■ **Task requirements**
Without the images, print every line of the material below exactly as given.

■ **Supplied entries**
- - - - - - -

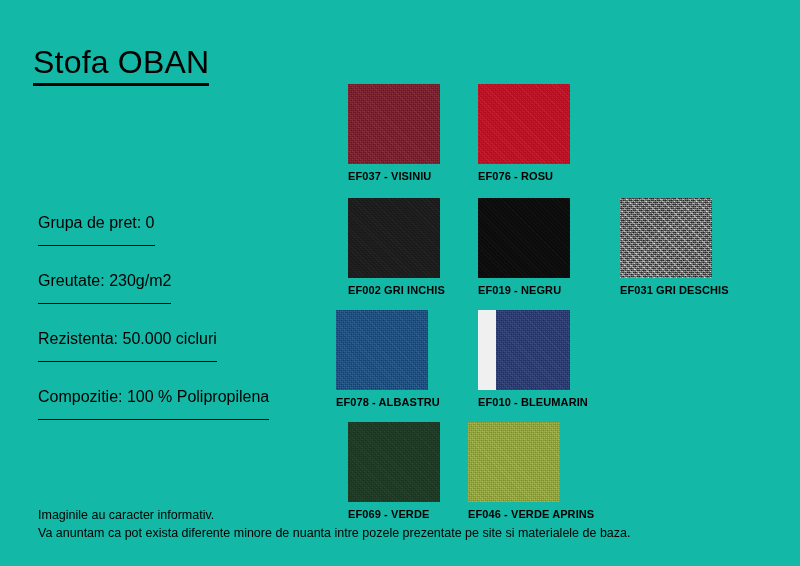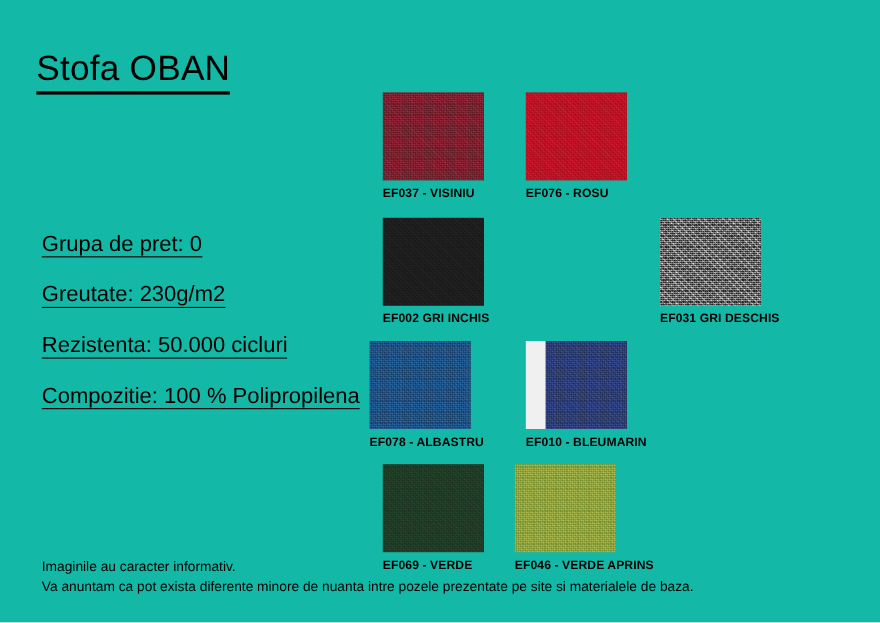--- a/index.html
+++ b/index.html
@@ -46,13 +46,13 @@
     width: 290px;
   }
   .spec-line {
-    font-size: 20px;
+    font-size: 16px;
     line-height: 21px;
     white-space: nowrap;
     display: inline-block;
     border-bottom: 1.6px solid #000;
     margin-bottom: 24px;
-    padding-bottom: 0px;
+    padding-bottom: 12px;
   }
   .spec-line:last-child { margin-bottom: 16px; }
 

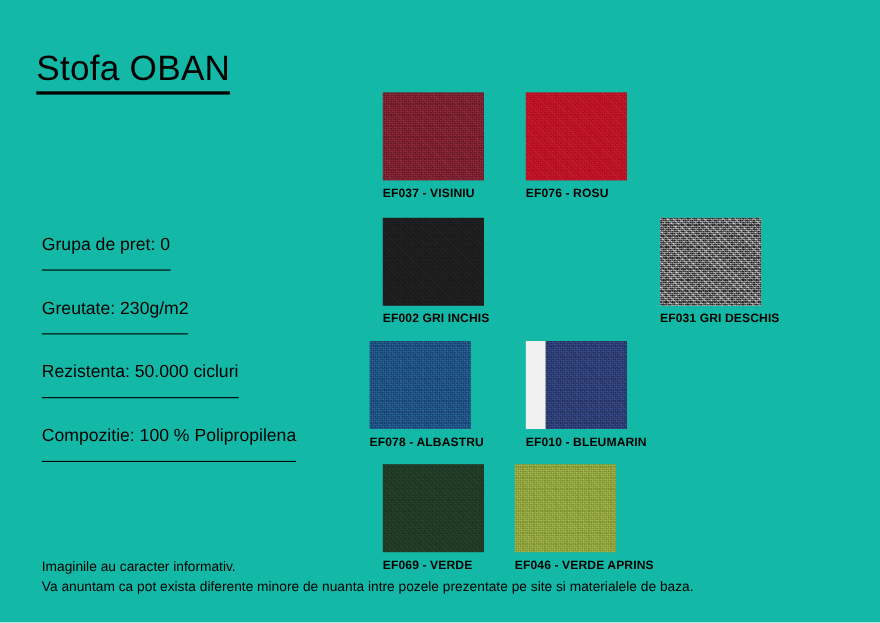--- a/index.html
+++ b/index.html
@@ -186,6 +186,10 @@
         <div class="chip dark" style="background: rgb(28, 28, 28);"></div>
         <div class="chip-label">EF002 GRI INCHIS</div>
       </div>
+      <div class="cell" style="left: 478px; top: 158px;">
+        <div class="chip dark" style="background: rgb(11, 11, 11);"></div>
+        <div class="chip-label">EF019 - NEGRU</div>
+      </div>
       <div class="cell" style="left: 600px; top: 158px;">
         <div class="chip noisy" style="background: rgb(141, 141, 141);"></div>
         <div class="chip-label">EF031 GRI DESCHIS</div>

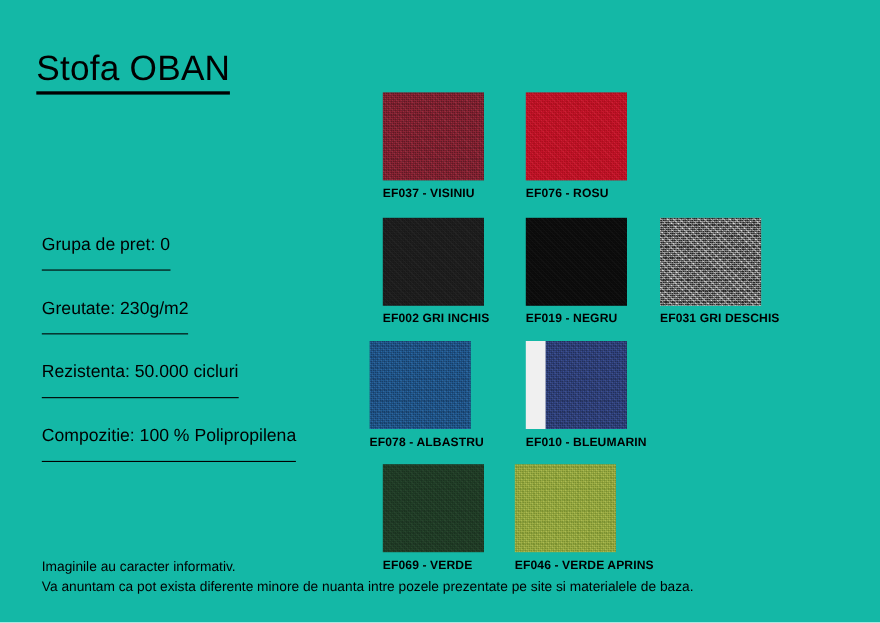--- a/index.html
+++ b/index.html
@@ -190,7 +190,7 @@
         <div class="chip dark" style="background: rgb(11, 11, 11);"></div>
         <div class="chip-label">EF019 - NEGRU</div>
       </div>
-      <div class="cell" style="left: 600px; top: 158px;">
+      <div class="cell" style="left: 620px; top: 158px;">
         <div class="chip noisy" style="background: rgb(141, 141, 141);"></div>
         <div class="chip-label">EF031 GRI DESCHIS</div>
       </div>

- - - - - - -

■ **Completed task**
--- a/index.html
+++ b/index.html
@@ -46,13 +46,13 @@
     width: 290px;
   }
   .spec-line {
-    font-size: 20px;
+    font-size: 16px;
     line-height: 21px;
     white-space: nowrap;
     display: inline-block;
     border-bottom: 1.6px solid #000;
     margin-bottom: 24px;
-    padding-bottom: 0px;
+    padding-bottom: 12px;
   }
   .spec-line:last-child { margin-bottom: 16px; }
 

--- a/index.html
+++ b/index.html
@@ -186,6 +186,10 @@
         <div class="chip dark" style="background: rgb(28, 28, 28);"></div>
         <div class="chip-label">EF002 GRI INCHIS</div>
       </div>
+      <div class="cell" style="left: 478px; top: 158px;">
+        <div class="chip dark" style="background: rgb(11, 11, 11);"></div>
+        <div class="chip-label">EF019 - NEGRU</div>
+      </div>
       <div class="cell" style="left: 600px; top: 158px;">
         <div class="chip noisy" style="background: rgb(141, 141, 141);"></div>
         <div class="chip-label">EF031 GRI DESCHIS</div>

--- a/index.html
+++ b/index.html
@@ -190,7 +190,7 @@
         <div class="chip dark" style="background: rgb(11, 11, 11);"></div>
         <div class="chip-label">EF019 - NEGRU</div>
       </div>
-      <div class="cell" style="left: 600px; top: 158px;">
+      <div class="cell" style="left: 620px; top: 158px;">
         <div class="chip noisy" style="background: rgb(141, 141, 141);"></div>
         <div class="chip-label">EF031 GRI DESCHIS</div>
       </div>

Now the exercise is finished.